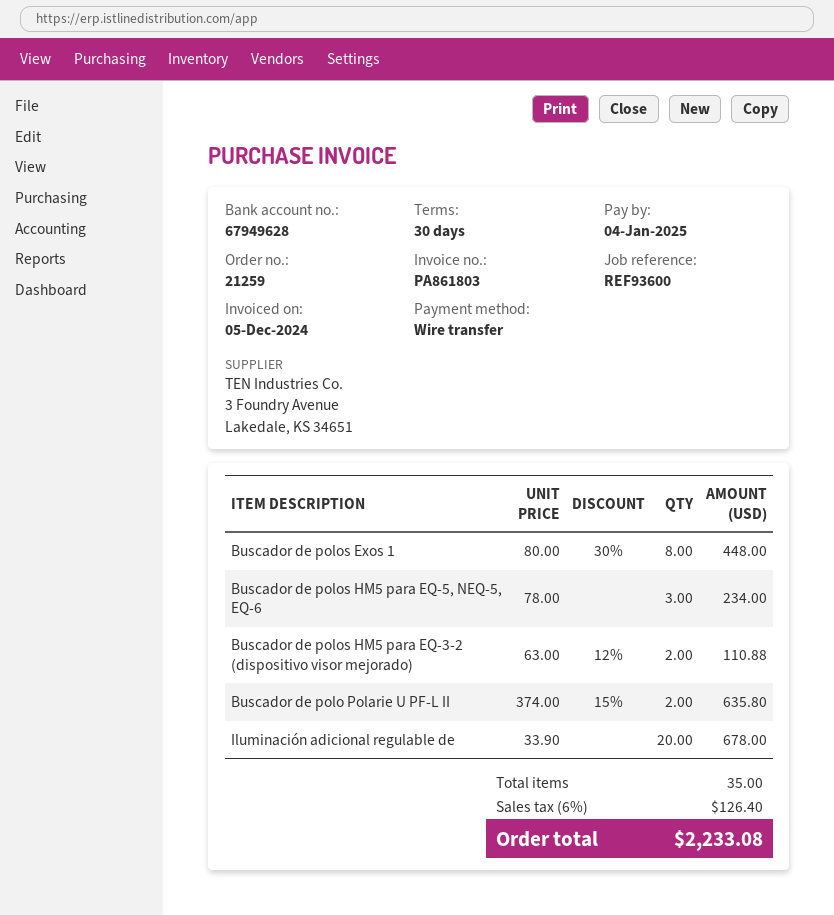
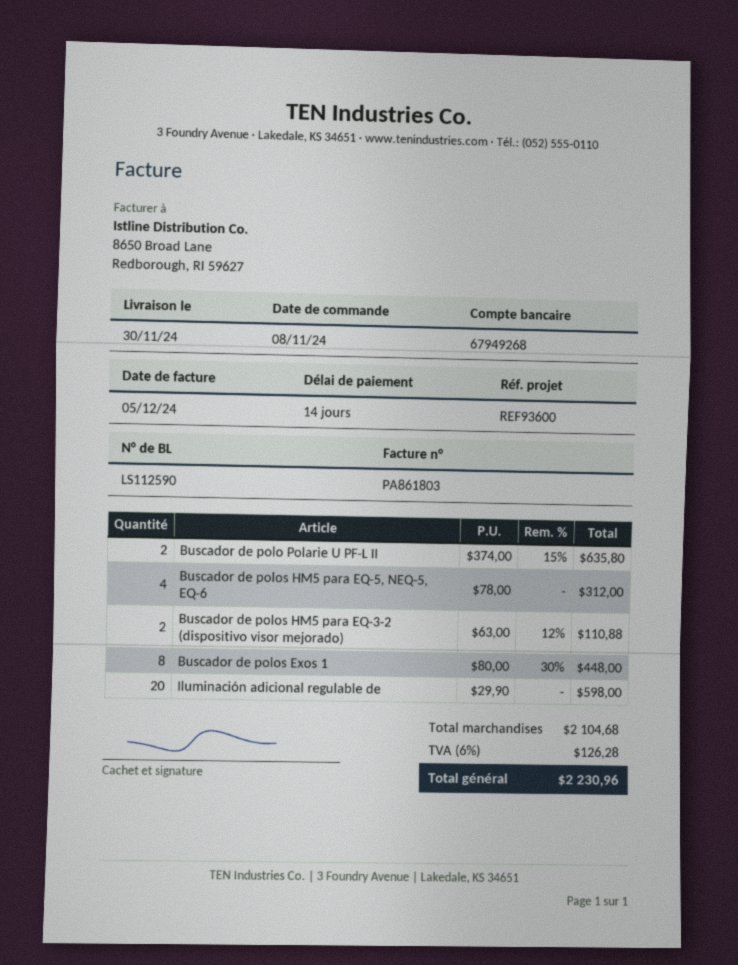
payment terms: 30 days -> 14 days
bank account: 67949628 -> 67949268
Buscador de polos HM5 para EQ-5, NEQ-5, EQ-6: 3 x 78.00 = 234.00 -> 4 x 78.00 = 312.00
Iluminación adicional regulable de: 20 x 33.90 = 678.00 -> 20 x 29.90 = 598.00
tax: 6% = 126.40 -> 6% = 126.28
total: 2233.08 -> 2230.96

— Task prompt —
Return, without any change, only the lines from the one containing "Iluminación adicional regulable" through the last line of the entries above.

— Final answer —
Iluminación adicional regulable de: 20 x 33.90 = 678.00 -> 20 x 29.90 = 598.00
tax: 6% = 126.40 -> 6% = 126.28
total: 2233.08 -> 2230.96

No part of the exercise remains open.